Really, Bruce Bartlett? You spent decades as a Republican hack boosting supply-side (read: voodoo) economics, as part of a roster of fake scholars at right-wing outlets like the Heritage Foundation, Cato and AEI, and as a regular part of the conservative commentariat.

When things start to look like they’re going to shit under Dubya (and when you started to realize how lucrative it might be to become a liberal hack, or even every liberal’s favourite conservative), you joined a long list of yes-men and arch-conservative stalwarts who wrote books blaming Bush for scuttling the Reagan legacy or something to that effect. Yours is called “Impostor.”

And now, in the Obama era, you, the author of “Reaganism” is putting out “The New American Economy: The Failure of Reaganomics and a New Way Forward” and promoting it with an essay in The Daily Beast blaming the current recession on George W. Bush’s monetary policy. In the same article, you even said that Bush’s tax cuts, because they were in rebate form, went against supply-side economics, and that—<gasp!> Obama should be applauded because tax revenues went down during his time in office (because, you doesn’t mention, of the massive recession he inherited). "If conservatives really believe their own rhetoric," you write, "they should be congratulating Obama for being one of the greatest tax cutters in history."
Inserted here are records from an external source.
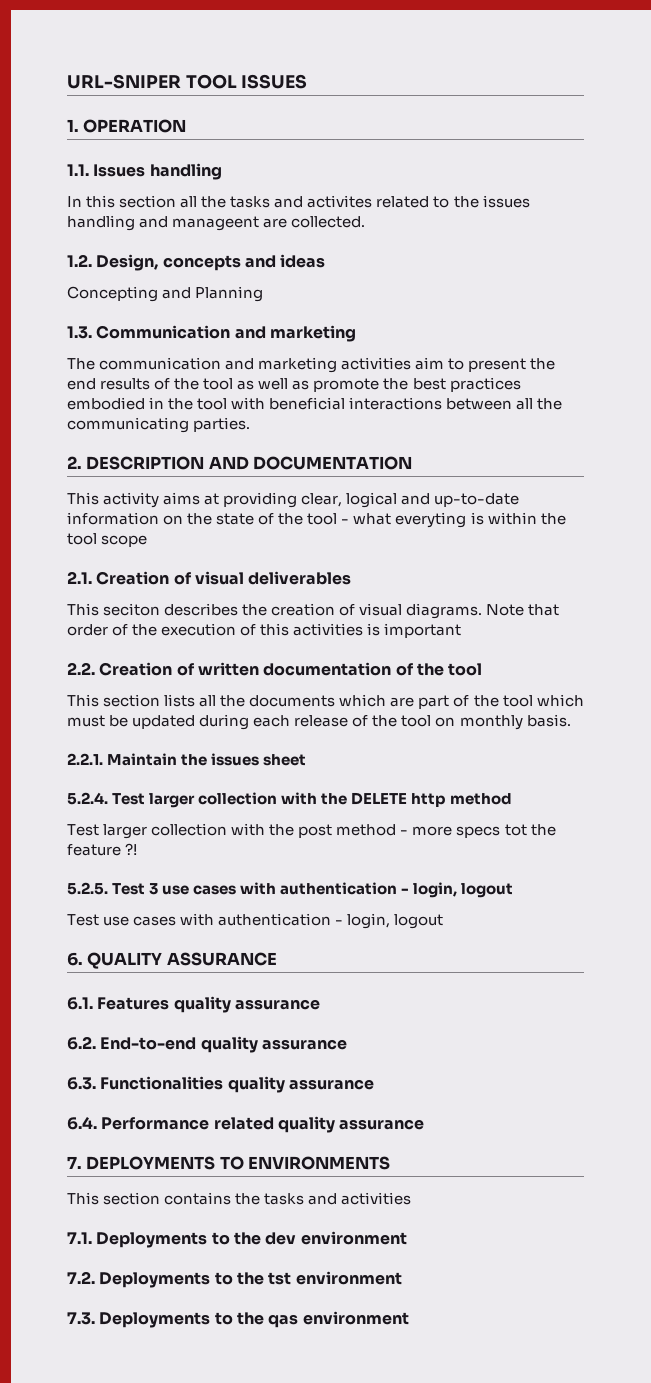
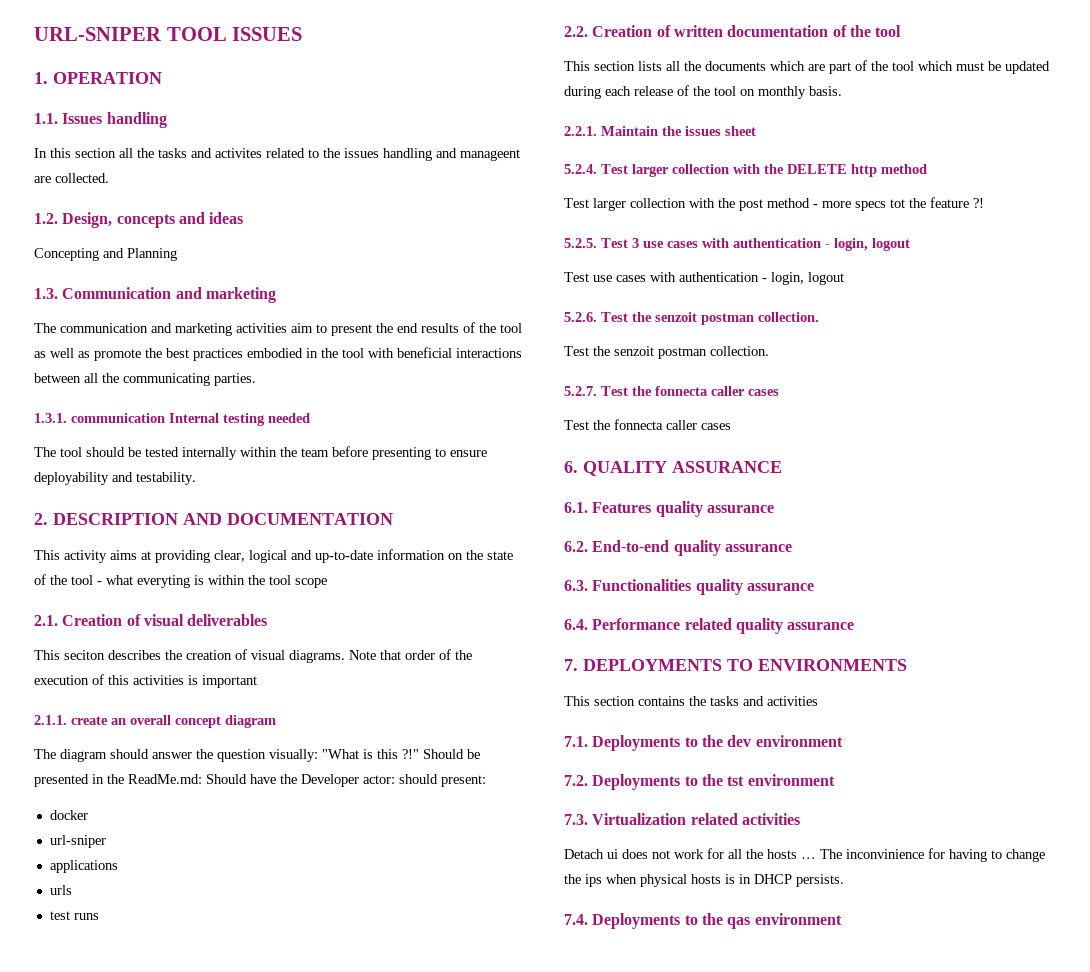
(251, 424) none -> [34,413,310,426] [34,446,487,460] [34,472,196,485] // 1.3.1. communication Internal testing needed // The tool should be tested internally within the team before presenting to ensure deployability and testability.
(462, 630) none -> [34,715,276,728] [34,749,480,762] [34,774,486,787] [49,810,88,820] [49,835,106,848] [49,860,118,873] [49,885,72,895] [49,911,99,920] // 2.1.1. create an overall concept diagram // The diagram should answer the question visually: "What is this ?!" Should be presented in the ReadMe.md: Should have the Developer actor: should present: // docker // url-sniper // applications // urls // test runs
(444, 921) none -> [564,312,819,325] [564,346,769,359] [564,386,779,396] [564,419,731,430] // 5.2.6. Test the senzoit postman collection. // Test the senzoit postman collection. // 5.2.7. Test the fonnecta caller cases // Test the fonnecta caller cases
(95, 1318) none -> [592,813,800,825] [564,848,1045,862] [564,874,844,887] [564,914,588,925] Virtualization related activities // Detach ui does not work for all the hosts … The inconvinience for having to change the ips when physical hosts is in DHCP persists. // 7.4.

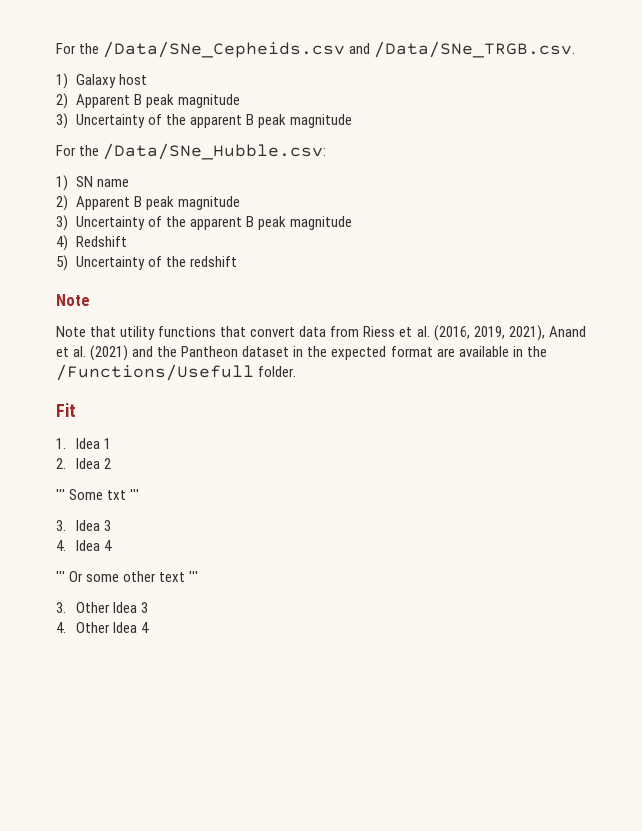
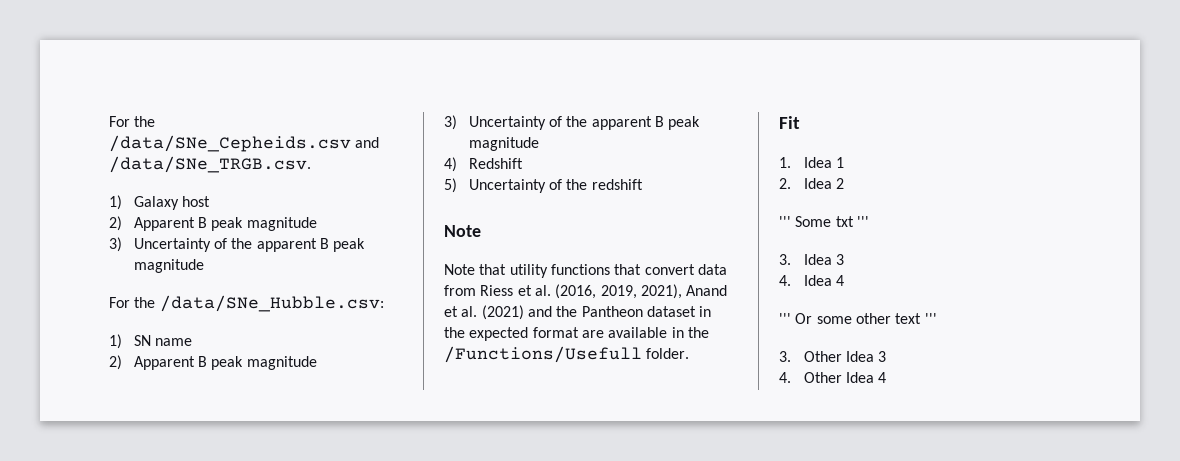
[56,41,576,58] For the /Data/SNe_Cepheids.csv and /Data/SNe_TRGB.csv. -> [109,116,156,127] [109,135,380,152] [109,156,311,173] For the /data/SNe_Cepheids.csv and /data/SNe_TRGB.csv.
[103,143,327,160] /Data/SNe_Hubble.csv: -> [159,295,384,312] /data/SNe_Hubble.csv:

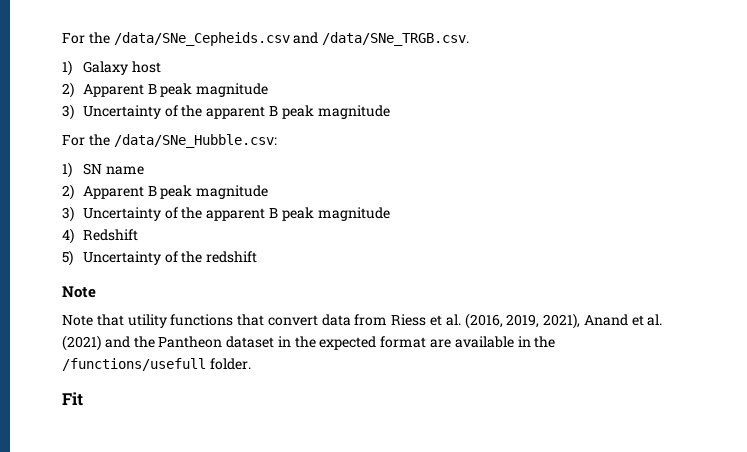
[444,346,642,363] /Functions/Usefull -> [62,358,206,371] /functions/usefull
[779,157,844,168] [779,178,844,189] [779,216,869,227] [779,254,844,265] [779,275,844,286] [779,313,937,324] [779,351,887,362] [779,372,887,383] // 1. Idea 1 // 2. Idea 2 // ''' Some txt ''' // 3. Idea 3 // 4. Idea 4 // ''' Or some other text ''' // 3. Other Idea 3 // 4. Other Idea 4 -> (83, 399) none

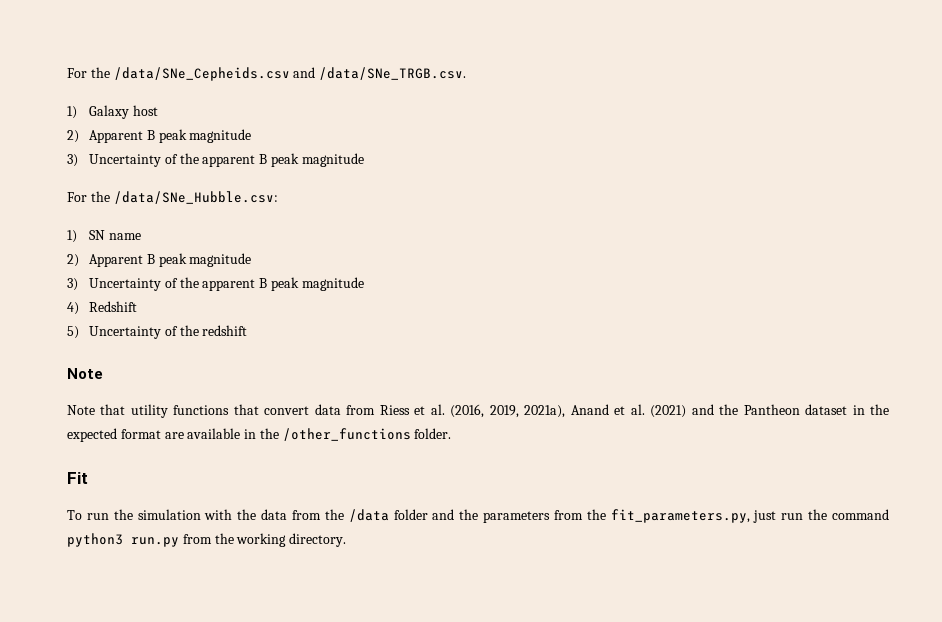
[543,313,581,329] 2021), -> [524,405,566,418] 2021a),
[62,358,206,371] /functions/usefull -> [282,428,411,441] /other_functions
(83, 399) none -> [67,509,890,523] [67,533,347,547] // To run the simulation with the data from the /data folder and the parameters from the fit_parameters.py, just run the command python3 run.py from the working directory.

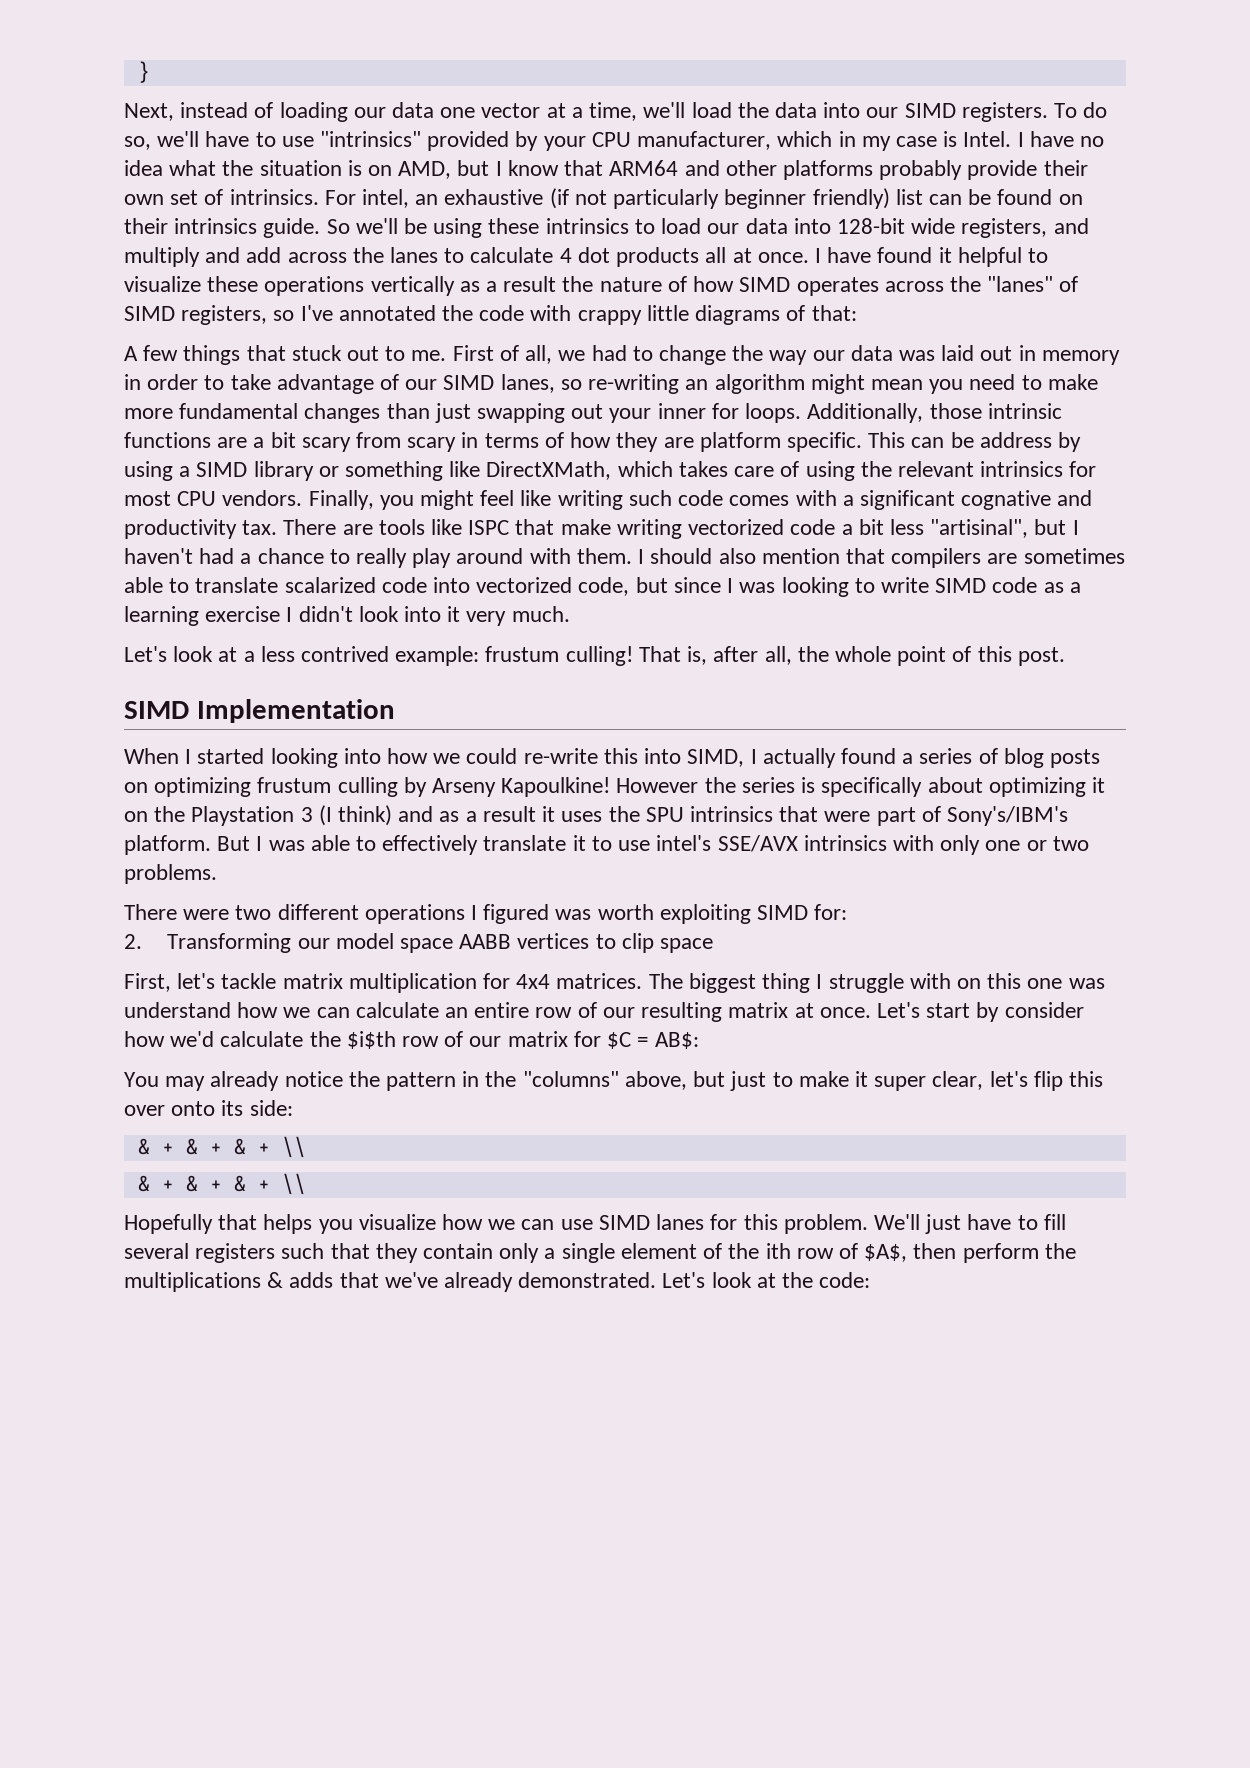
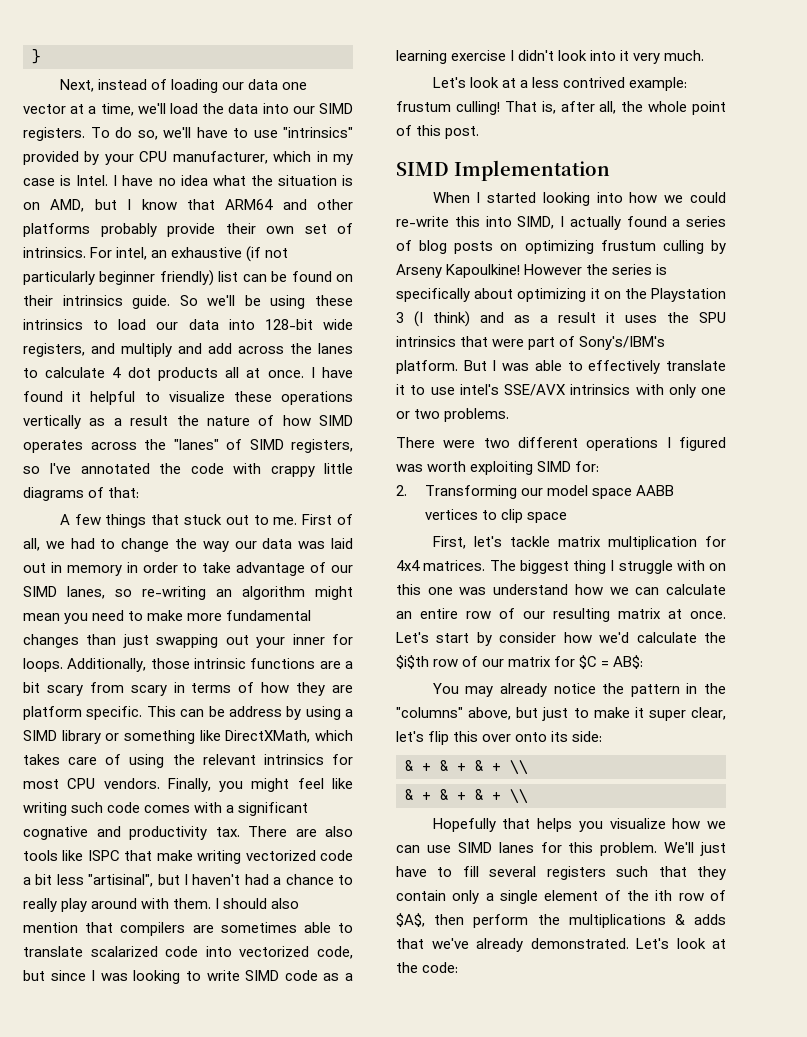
(373, 529) none -> [325,826,353,837] also

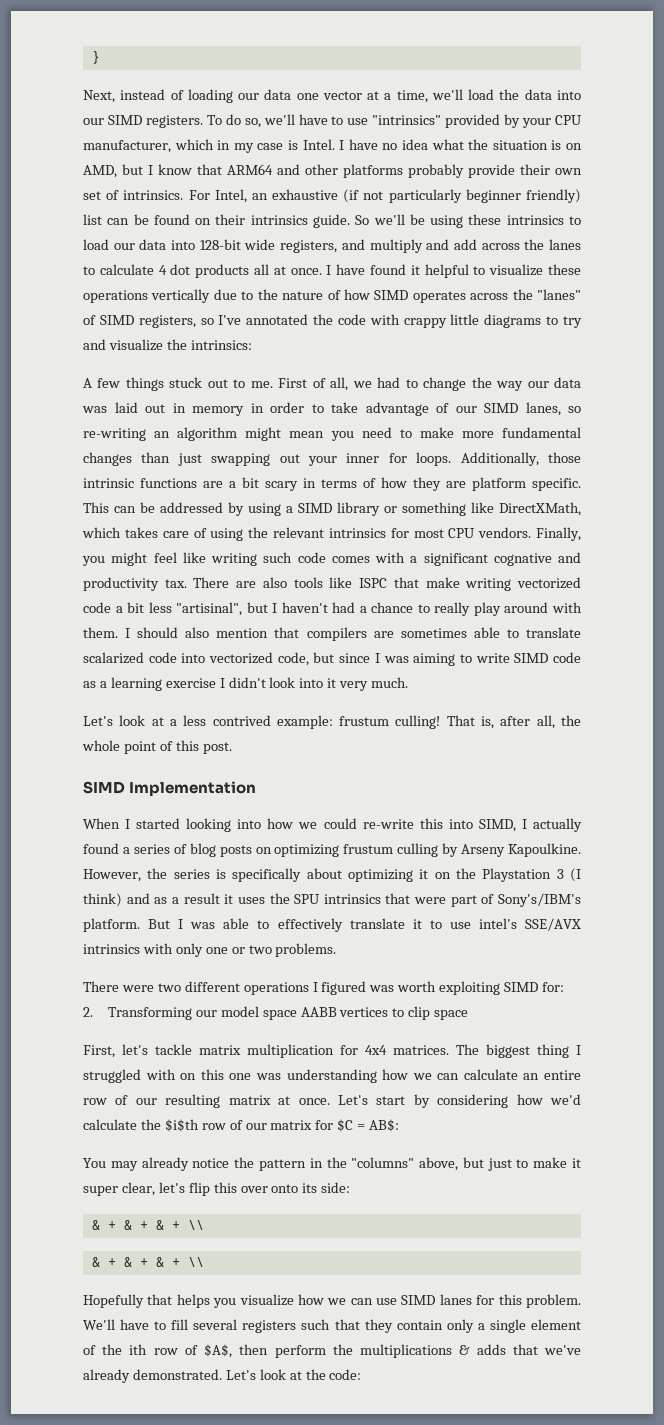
[116,247,148,260] intel, -> [214,189,247,203] Intel,
[89,415,169,426] as a result -> [213,289,254,300] due to
[88,487,140,498] of that: -> [546,316,583,328] [83,339,252,351] to try and visualize the intrinsics:
[151,514,180,525] that -> (164, 384) none
[89,682,167,696] from scary -> (298, 486) none
[228,706,282,717] address -> [160,502,223,513] addressed
[133,970,181,984] looking -> [413,653,456,666] aiming
[446,264,583,278] Kapoulkine! However -> [508,843,581,857] [83,869,141,882] Kapoulkine. However,
[618,560,673,574] struggle -> [83,1069,141,1083] struggled
[493,584,569,595] understand -> [286,1069,377,1083] understanding
[499,632,557,643] consider -> [437,1094,509,1108] considering
[700,842,726,856] just -> (115, 1324) none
If that’s not cynicism, I don’t know what is.

Hey, Bruce: Weren’t your ideas about the unfettered free market back in the 80s as much to blame as anyone’s for the economic collapse? Weren’t you on Congress’s Joint Economic Committee when the Reagan administration passed the deregulatory bonanza of the Garn-St. Germain Depository Institutions Act, which Paul Krugman, one of those real economist, cites as one of the causes of the Great Recession? And wasn’t it you who got it wrong about the housing bubble, even when you were trying to hint that you had gotten it right?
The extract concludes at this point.